WHAT YOU SHOULD DO — Leave out the pictures and output exactly the lines below from the one with "Liberation Serif, serif" down to the one with "text: 1909 ->", both of them included.

DATASET RECORDS —
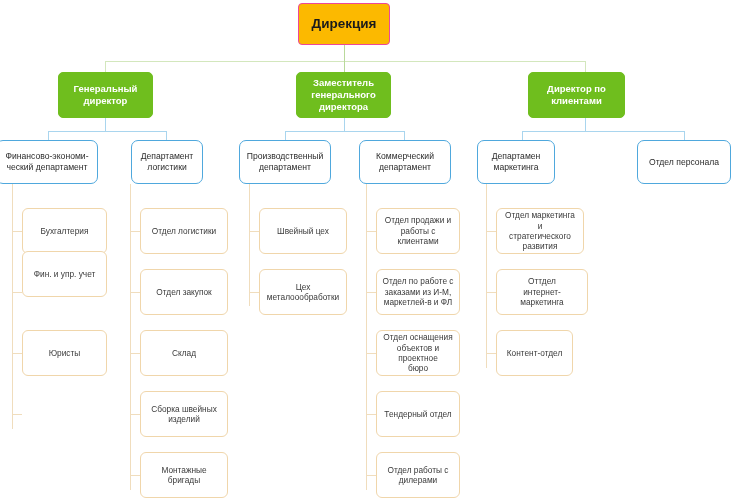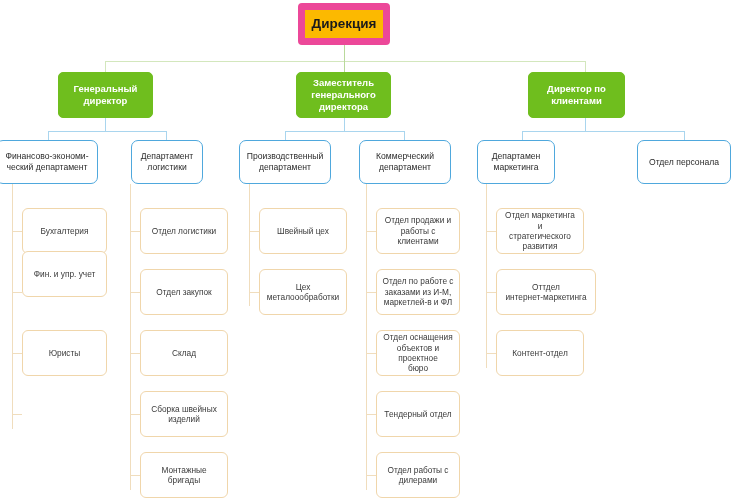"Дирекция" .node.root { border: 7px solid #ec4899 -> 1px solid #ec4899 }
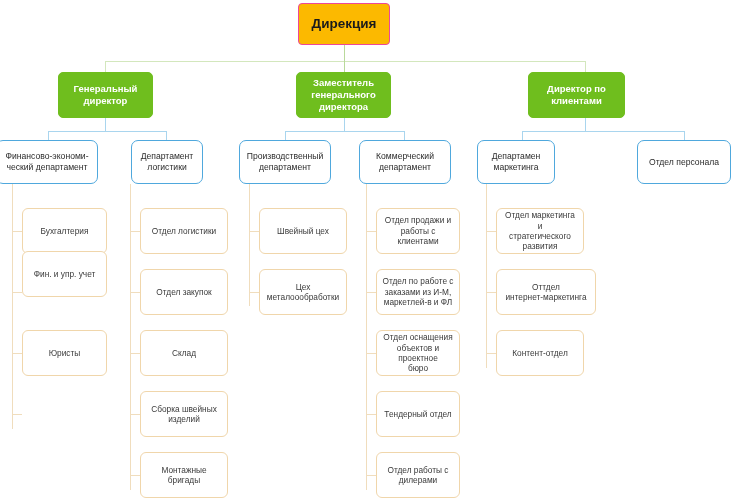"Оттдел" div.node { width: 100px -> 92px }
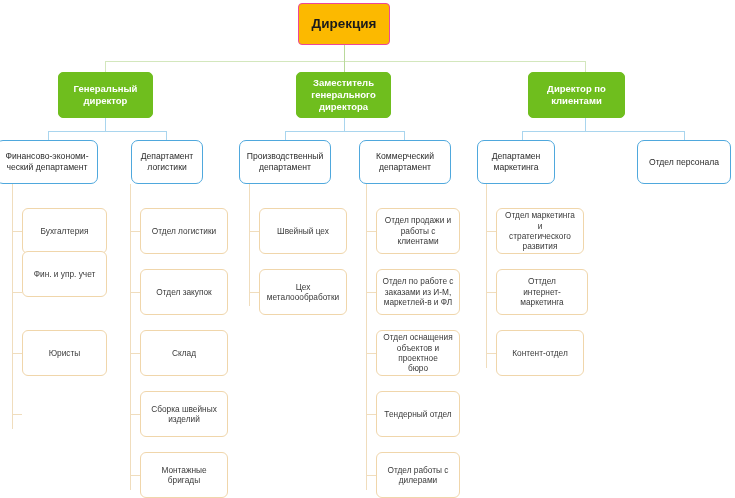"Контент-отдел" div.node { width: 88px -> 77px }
---
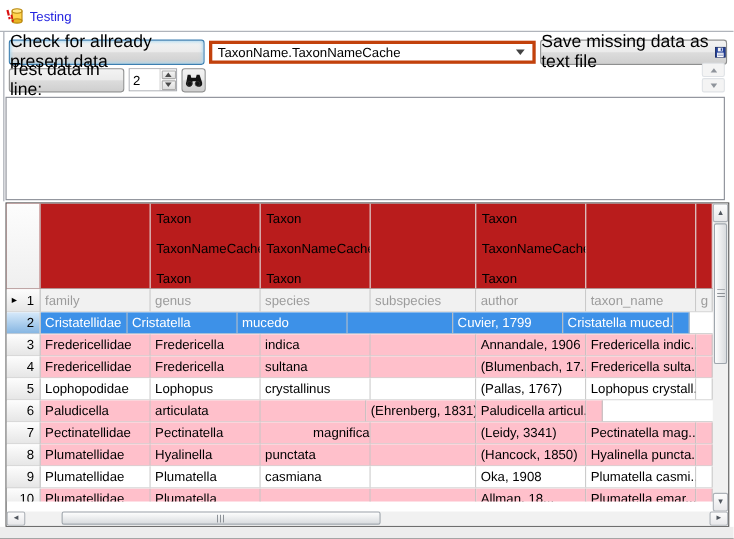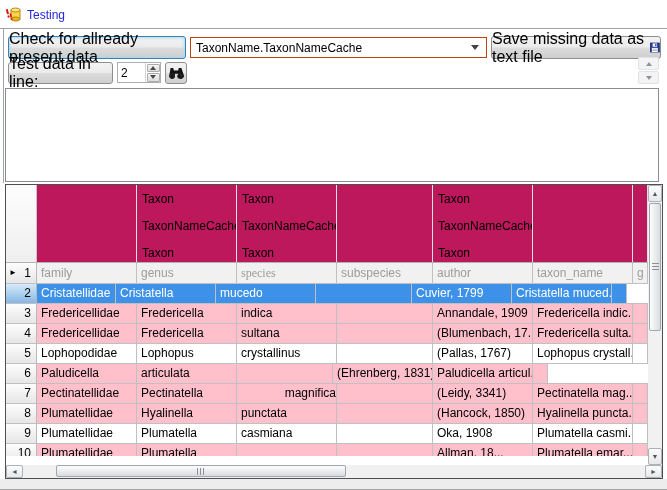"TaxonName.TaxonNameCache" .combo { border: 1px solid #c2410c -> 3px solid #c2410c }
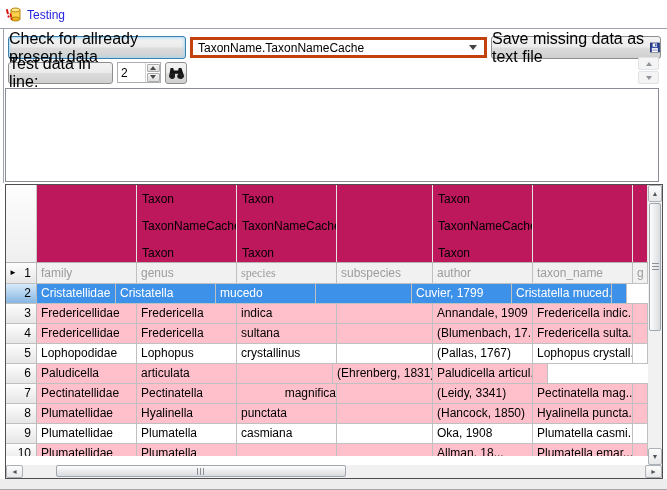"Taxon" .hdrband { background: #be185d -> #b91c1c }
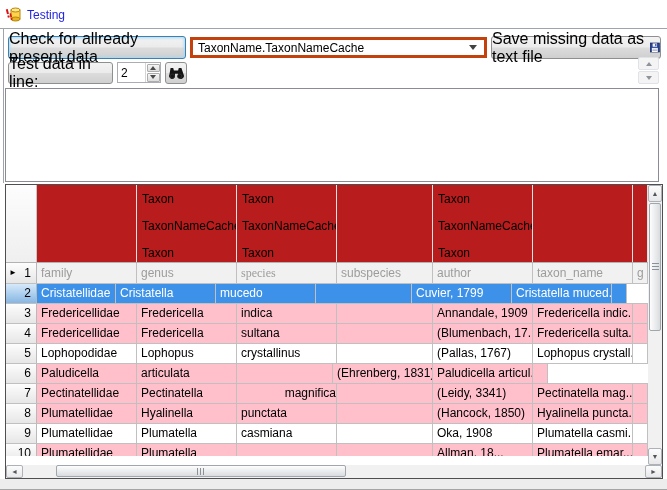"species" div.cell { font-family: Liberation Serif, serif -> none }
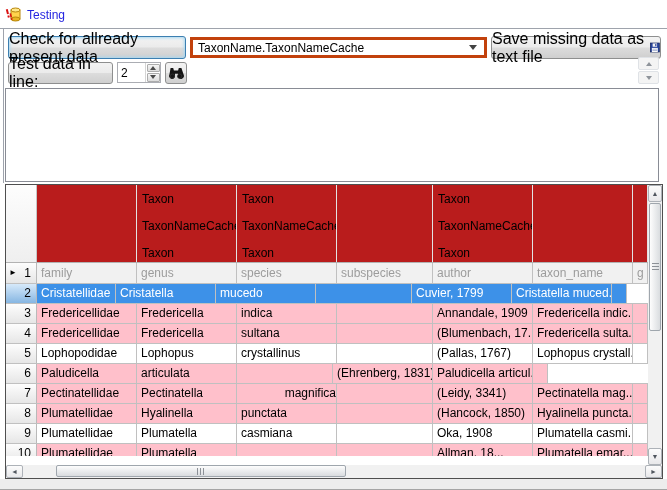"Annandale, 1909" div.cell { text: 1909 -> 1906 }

WRITTEN ANSWER —
"species" div.cell { font-family: Liberation Serif, serif -> none }
"Annandale, 1909" div.cell { text: 1909 -> 1906 }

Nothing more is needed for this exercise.